Evaluation of cardiac remodeling in spontaneously hypertensive rats submitted to high-intensity interval training Introduction: Hypertension, is a serious public health problem, can lead to concentric hypertrophy - an important risk factor for heart failure, which is considered a predictor of greater cardiovascular morbidity and mortality. High Intensity Interval Training (HIIT) can be indicated for hypertensive patients. However, the potential effect of HIIT has controversial results and the molecular aspects of cardiac remodeling in hypertensive patients have not been fully elucidated. Objective: to analyze the effects of HIIT during the compensated phase of arterial hypertension on the possible parameters, give and myocardial remodeling molecules in spontaneously hypertensive rats (SHR).
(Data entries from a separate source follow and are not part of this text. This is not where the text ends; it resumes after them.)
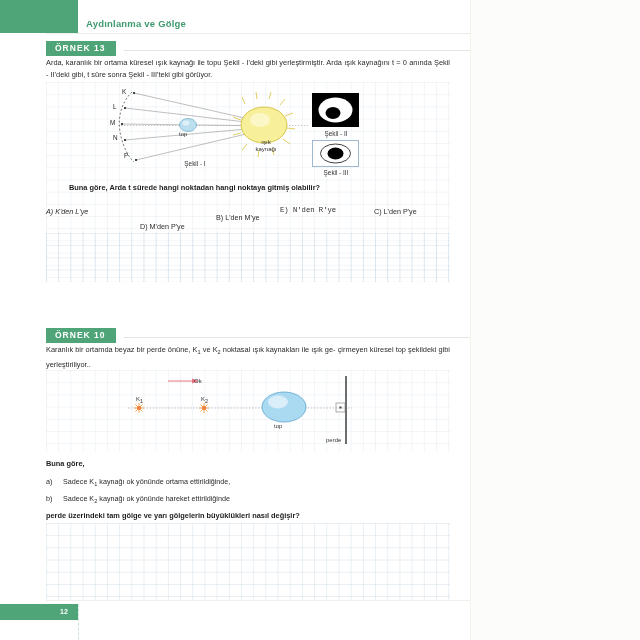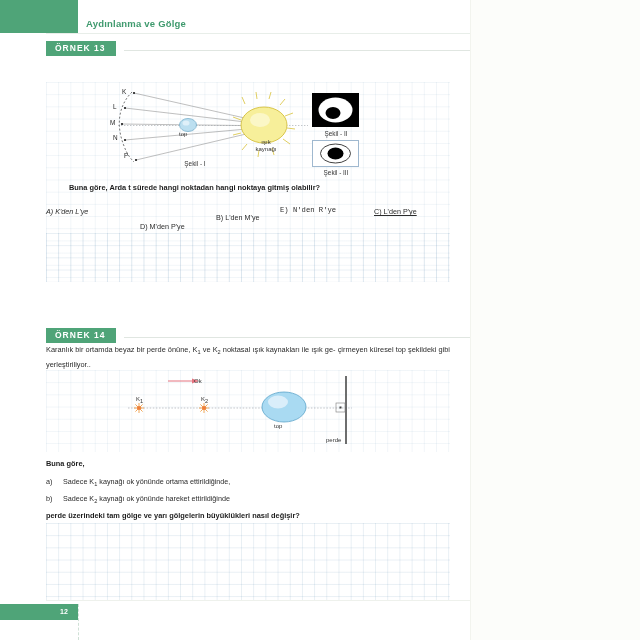--- a/index.html
+++ b/index.html
@@ -124,20 +124,21 @@
   <div class="right-margin"></div>
   <div class="right-margin-rule"></div>
 
   <div class="corner-tab"></div>
   <div class="header-title">Aydınlanma ve Gölge</div>
   <div class="header-rule"></div>
 
   <div class="ornek-badge" style="left:46px;top:41px;">ÖRNEK 13</div>
   <div class="badge-rule" style="left:124px;top:50px;width:346px;"></div>
 
+  <div class="qtext" style="left:46px;top:57px;width:404px;">Arda, karanlık bir ortama küresel ışık kaynağı ile topu Şekil - I'deki gibi yerleştirmiştir. Arda ışık kaynağını t = 0 anında  Şekil - II'deki gibi, t süre sonra Şekil - III'teki gibi görüyor.</div>
 
   <div class="grid" style="left:46px;top:82px;width:404px;height:200px;"></div>
 
   <svg style="position:absolute;left:112px;top:86px;" width="200" height="82" viewBox="0 0 200 82">
 
     <path d="M20,6 C6,20 4,40 12,60 C15,68 18,72 22,76" fill="none" stroke="#3a3a3a" stroke-width="0.7" stroke-dasharray="2,2"></path>
 
     <g stroke="#8a8a8a" stroke-width="0.55" fill="none">
       <line x1="22" y1="7" x2="168" y2="40"></line>
       <line x1="13" y1="22" x2="168" y2="40"></line>
@@ -202,27 +203,27 @@
       <ellipse cx="22.5" cy="12.5" rx="15" ry="9.5" fill="none" stroke="#111" stroke-width="0.8"></ellipse>
       <ellipse cx="22.5" cy="12.5" rx="8" ry="6" fill="#000000"></ellipse>
     </svg>
   </div>
   <div class="fig-cap" style="left:308px;top:169px;width:56px;">Şekil - III</div>
 
   <div class="bold-q" style="left:46px;top:183px;padding-left:23px;">Buna göre, Arda t sürede hangi noktadan hangi noktaya gitmiş olabilir?</div>
 
   <div class="opt" style="left:46px;top:207px;font-style:italic;">A) K'den L'ye</div>
   <div class="opt" style="left:216px;top:213px;">B) L'den M'ye</div>
-  <div class="opt" style="left:374px;top:207px;text-decoration:underline;">C) L'den P'ye</div>
+  <div class="opt" style="left:374px;top:207px;">C) L'den P'ye</div>
   <div class="opt" style="left:140px;top:222px;text-align:right;">D) M'den P'ye</div>
   <div class="opt" style="left:280px;top:206px;font-family:Liberation Mono, monospace;">E) N'den R'ye</div>
 
   <div class="grid grid-strong" style="left:46px;top:233px;width:404px;height:49px;"></div>
 
-  <div class="ornek-badge" style="left:46px;top:328px;">ÖRNEK 14</div>
+  <div class="ornek-badge" style="left:46px;top:328px;">ÖRNEK 10</div>
   <div class="badge-rule" style="left:124px;top:337px;width:346px;"></div>
 
   <div class="qtext" style="left:46px;top:344px;width:404px;"><span>Karanlık bir ortamda beyaz bir perde önüne, K</span><span class="sub">1</span><span> ve K</span><span class="sub">2</span><span> noktasal ışık kaynakları ile ışık ge-</span> <span>çirmeyen küresel top şekildeki gibi yerleştiriliyor..</span></div>
 
   <div class="grid" style="left:46px;top:370px;width:404px;height:82px;"></div>
 
   <svg style="position:absolute;left:108px;top:374px;" width="250" height="72" viewBox="0 0 250 72">
 
     <line x1="20" y1="34" x2="244" y2="34" stroke="#9aa0a6" stroke-width="0.6" stroke-dasharray="1.5,1.6"></line>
Methods: we evaluated the influence of HIIT on blood pressure, exercise tolerance and cardiac remodeling in spontaneously hypertensive rats (SHR). Methods: Male rats (12 months old) were divided into three groups: 1) Wistar Kyoto rats (WKY, n = 8); 2) spontaneously hypertensive sedentary rats (SED-SHR, n = 10) and 3) spontaneously hypertensive trained rats (HIIT-SHR, n = 10). The parameters of mean arterial pressure, maximum exercise capacity and echocardiographic profile were taken before and after HIIT; cardiac remodeling was assessed using echocardiography, isolated papillary muscle and gene expression quantified in relation to the MAPK pathway: Elk1, cJun, ATF2, MEF2. For comparison between the groups, ANOVA was used followed by Tukey or Kruskal-Wallis and Dunns (p <0.05). Results: HIIT decreased SBP (SED-SHR: 229 ± 5,93 mmHg vs HIIT-SHR: 198,6 ± 18,3 mmHg; p = 0,001), increased the distance covered, being 82.7% greater in the SHR- HIIT (SED-SHR = 183.0 ± 88.08m vs. HIIT-SHR = 1126.0 ± 187.1m; p <0.0001) and reduced the resting period of the papillary muscle (WKY = 0.77 ± 0.216 ; SED-SHR = 1.26 ± 0.20; HIIT-SHR = 0.67 ± 0.23; p = 0.0001) and in gene expression there was a decrease in the gene encoding ATF2 protein in hypertensive groups in relation to control group (WKY: 1.14 ± 0.62; SHR-SED: 0.39 ± 0.11; HIIT-SHR: 0.62 ± 0.21 p = 0.03) Conclusion: The HIIT applied in SHR models in the compensated hypertension phase, a technique to decrease blood pressure, functional capacity, generated an increase in cardiac hypertrophy, but attenuated myocardial diastolic dysfunction, without dissipating damage or altering the gene.